Change detection outputs:
-- Opening Marker --
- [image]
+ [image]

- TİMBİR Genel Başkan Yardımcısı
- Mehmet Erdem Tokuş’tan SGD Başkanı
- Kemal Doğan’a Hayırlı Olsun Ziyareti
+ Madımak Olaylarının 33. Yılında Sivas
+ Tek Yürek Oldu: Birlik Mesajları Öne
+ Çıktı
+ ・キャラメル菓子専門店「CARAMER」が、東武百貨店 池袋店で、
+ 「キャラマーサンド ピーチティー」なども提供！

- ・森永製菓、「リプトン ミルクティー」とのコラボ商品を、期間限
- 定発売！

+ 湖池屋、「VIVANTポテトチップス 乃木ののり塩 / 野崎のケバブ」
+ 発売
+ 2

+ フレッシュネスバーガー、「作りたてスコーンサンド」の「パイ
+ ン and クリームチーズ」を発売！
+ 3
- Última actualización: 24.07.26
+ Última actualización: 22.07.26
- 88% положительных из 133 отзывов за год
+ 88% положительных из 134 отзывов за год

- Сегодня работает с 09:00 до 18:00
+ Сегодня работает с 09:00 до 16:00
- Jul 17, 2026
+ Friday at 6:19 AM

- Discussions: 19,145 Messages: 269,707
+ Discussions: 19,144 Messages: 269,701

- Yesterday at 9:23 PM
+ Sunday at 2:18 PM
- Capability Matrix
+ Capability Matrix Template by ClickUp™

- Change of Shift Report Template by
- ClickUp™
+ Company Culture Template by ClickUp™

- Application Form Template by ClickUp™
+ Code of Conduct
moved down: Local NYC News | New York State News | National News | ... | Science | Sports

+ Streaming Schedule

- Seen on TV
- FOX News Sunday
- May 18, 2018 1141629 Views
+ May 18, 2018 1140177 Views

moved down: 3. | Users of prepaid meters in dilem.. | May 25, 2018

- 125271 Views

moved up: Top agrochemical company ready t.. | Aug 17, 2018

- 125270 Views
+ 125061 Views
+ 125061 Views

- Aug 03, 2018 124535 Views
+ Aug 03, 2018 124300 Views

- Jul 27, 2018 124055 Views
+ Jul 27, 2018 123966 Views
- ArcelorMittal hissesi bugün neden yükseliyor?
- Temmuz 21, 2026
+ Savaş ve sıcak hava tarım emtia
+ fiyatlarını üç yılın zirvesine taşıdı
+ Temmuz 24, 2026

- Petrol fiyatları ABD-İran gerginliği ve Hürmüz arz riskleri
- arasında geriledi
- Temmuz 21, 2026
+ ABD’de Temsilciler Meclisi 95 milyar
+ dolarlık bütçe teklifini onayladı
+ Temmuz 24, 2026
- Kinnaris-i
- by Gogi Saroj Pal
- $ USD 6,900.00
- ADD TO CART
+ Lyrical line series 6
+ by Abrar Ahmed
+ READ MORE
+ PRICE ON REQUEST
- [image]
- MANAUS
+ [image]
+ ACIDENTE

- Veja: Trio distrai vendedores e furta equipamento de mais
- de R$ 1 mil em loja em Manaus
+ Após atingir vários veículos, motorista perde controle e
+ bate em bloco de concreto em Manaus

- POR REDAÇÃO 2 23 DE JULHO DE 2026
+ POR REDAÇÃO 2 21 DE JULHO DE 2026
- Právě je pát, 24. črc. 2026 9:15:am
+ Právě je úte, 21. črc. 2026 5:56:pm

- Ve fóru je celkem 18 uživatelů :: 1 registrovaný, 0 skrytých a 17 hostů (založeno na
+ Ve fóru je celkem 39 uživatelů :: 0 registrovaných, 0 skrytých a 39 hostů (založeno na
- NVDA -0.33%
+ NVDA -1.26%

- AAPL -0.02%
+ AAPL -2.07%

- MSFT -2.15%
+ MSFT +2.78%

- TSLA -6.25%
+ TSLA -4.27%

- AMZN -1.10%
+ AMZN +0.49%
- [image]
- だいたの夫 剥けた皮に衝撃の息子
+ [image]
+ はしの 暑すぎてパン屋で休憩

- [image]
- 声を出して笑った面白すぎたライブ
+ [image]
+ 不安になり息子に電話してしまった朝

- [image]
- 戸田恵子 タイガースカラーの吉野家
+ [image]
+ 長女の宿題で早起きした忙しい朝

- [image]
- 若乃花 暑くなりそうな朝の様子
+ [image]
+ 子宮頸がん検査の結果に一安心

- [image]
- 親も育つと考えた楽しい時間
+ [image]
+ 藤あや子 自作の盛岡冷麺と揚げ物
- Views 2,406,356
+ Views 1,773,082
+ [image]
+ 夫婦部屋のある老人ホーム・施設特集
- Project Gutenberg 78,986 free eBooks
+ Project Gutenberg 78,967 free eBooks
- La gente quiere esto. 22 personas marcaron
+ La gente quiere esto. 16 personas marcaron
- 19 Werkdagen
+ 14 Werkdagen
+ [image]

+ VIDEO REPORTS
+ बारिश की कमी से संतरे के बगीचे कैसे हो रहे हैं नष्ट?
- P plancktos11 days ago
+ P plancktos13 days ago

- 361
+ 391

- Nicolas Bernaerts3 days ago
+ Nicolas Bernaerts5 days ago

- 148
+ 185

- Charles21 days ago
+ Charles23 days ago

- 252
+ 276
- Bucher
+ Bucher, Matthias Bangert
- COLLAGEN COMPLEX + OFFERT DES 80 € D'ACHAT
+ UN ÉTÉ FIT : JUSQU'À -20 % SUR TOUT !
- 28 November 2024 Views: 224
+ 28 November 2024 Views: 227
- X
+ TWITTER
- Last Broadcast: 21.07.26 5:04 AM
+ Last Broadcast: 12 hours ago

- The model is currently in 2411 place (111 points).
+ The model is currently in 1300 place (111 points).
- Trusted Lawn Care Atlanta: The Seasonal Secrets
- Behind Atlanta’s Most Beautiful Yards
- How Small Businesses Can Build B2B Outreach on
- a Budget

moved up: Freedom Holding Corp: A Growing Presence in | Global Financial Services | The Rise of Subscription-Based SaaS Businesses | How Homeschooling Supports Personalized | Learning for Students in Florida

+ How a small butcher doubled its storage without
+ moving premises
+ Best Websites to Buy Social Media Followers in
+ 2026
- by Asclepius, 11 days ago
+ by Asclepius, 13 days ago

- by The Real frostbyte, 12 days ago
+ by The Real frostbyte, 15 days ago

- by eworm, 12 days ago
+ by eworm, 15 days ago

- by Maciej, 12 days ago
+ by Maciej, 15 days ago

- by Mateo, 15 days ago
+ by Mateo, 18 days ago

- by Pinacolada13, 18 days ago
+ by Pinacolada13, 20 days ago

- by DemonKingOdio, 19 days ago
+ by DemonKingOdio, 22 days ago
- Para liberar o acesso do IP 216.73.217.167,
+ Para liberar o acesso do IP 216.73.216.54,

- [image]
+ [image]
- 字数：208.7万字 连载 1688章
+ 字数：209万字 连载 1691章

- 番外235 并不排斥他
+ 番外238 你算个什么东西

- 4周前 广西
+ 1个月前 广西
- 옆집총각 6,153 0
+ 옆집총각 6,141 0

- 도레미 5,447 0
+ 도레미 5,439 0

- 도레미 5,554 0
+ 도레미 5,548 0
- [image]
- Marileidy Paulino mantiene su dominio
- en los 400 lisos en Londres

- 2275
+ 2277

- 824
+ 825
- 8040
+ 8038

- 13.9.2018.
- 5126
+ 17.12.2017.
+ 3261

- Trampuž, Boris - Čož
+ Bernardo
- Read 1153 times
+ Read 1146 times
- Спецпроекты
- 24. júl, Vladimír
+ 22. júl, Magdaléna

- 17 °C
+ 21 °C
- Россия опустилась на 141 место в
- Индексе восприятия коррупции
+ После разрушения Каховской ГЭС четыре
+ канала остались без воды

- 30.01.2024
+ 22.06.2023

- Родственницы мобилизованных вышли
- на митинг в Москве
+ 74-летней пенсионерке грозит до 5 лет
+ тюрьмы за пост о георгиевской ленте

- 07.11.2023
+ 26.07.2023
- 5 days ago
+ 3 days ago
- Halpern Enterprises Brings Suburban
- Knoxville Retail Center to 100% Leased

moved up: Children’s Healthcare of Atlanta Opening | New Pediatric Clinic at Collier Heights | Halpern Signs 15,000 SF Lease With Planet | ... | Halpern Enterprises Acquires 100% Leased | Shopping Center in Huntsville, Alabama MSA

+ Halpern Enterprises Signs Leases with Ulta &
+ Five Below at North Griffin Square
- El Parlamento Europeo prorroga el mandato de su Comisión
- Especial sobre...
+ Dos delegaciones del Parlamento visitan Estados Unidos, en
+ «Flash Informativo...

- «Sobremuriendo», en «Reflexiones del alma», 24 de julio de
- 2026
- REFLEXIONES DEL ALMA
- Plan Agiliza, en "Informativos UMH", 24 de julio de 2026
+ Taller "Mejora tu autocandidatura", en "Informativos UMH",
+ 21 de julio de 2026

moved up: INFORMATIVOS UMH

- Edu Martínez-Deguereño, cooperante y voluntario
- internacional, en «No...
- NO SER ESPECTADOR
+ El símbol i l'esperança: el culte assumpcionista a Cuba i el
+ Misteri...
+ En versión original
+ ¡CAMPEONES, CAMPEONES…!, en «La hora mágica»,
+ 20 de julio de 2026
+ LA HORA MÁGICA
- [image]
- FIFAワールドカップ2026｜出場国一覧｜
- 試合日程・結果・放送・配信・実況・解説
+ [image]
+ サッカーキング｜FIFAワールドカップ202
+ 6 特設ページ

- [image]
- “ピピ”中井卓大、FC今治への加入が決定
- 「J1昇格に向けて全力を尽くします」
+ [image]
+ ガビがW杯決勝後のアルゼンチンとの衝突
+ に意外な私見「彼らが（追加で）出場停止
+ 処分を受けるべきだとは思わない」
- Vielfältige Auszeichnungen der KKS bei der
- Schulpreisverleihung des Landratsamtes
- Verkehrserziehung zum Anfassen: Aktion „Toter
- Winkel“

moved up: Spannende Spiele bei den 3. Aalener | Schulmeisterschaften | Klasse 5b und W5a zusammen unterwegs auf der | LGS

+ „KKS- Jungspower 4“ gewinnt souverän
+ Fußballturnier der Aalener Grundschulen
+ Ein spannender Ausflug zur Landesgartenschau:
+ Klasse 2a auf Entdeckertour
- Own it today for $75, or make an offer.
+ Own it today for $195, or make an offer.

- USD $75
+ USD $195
-- Closing Marker --
● ABOUT THIS TASK:
Transcribe exactly the lines from the one containing "Ein spannender Ausflug" through the end of the records, both included, and nothing else.

● WRITTEN RESPONSE:
+ Ein spannender Ausflug zur Landesgartenschau:
+ Klasse 2a auf Entdeckertour
- Own it today for $75, or make an offer.
+ Own it today for $195, or make an offer.

- USD $75
+ USD $195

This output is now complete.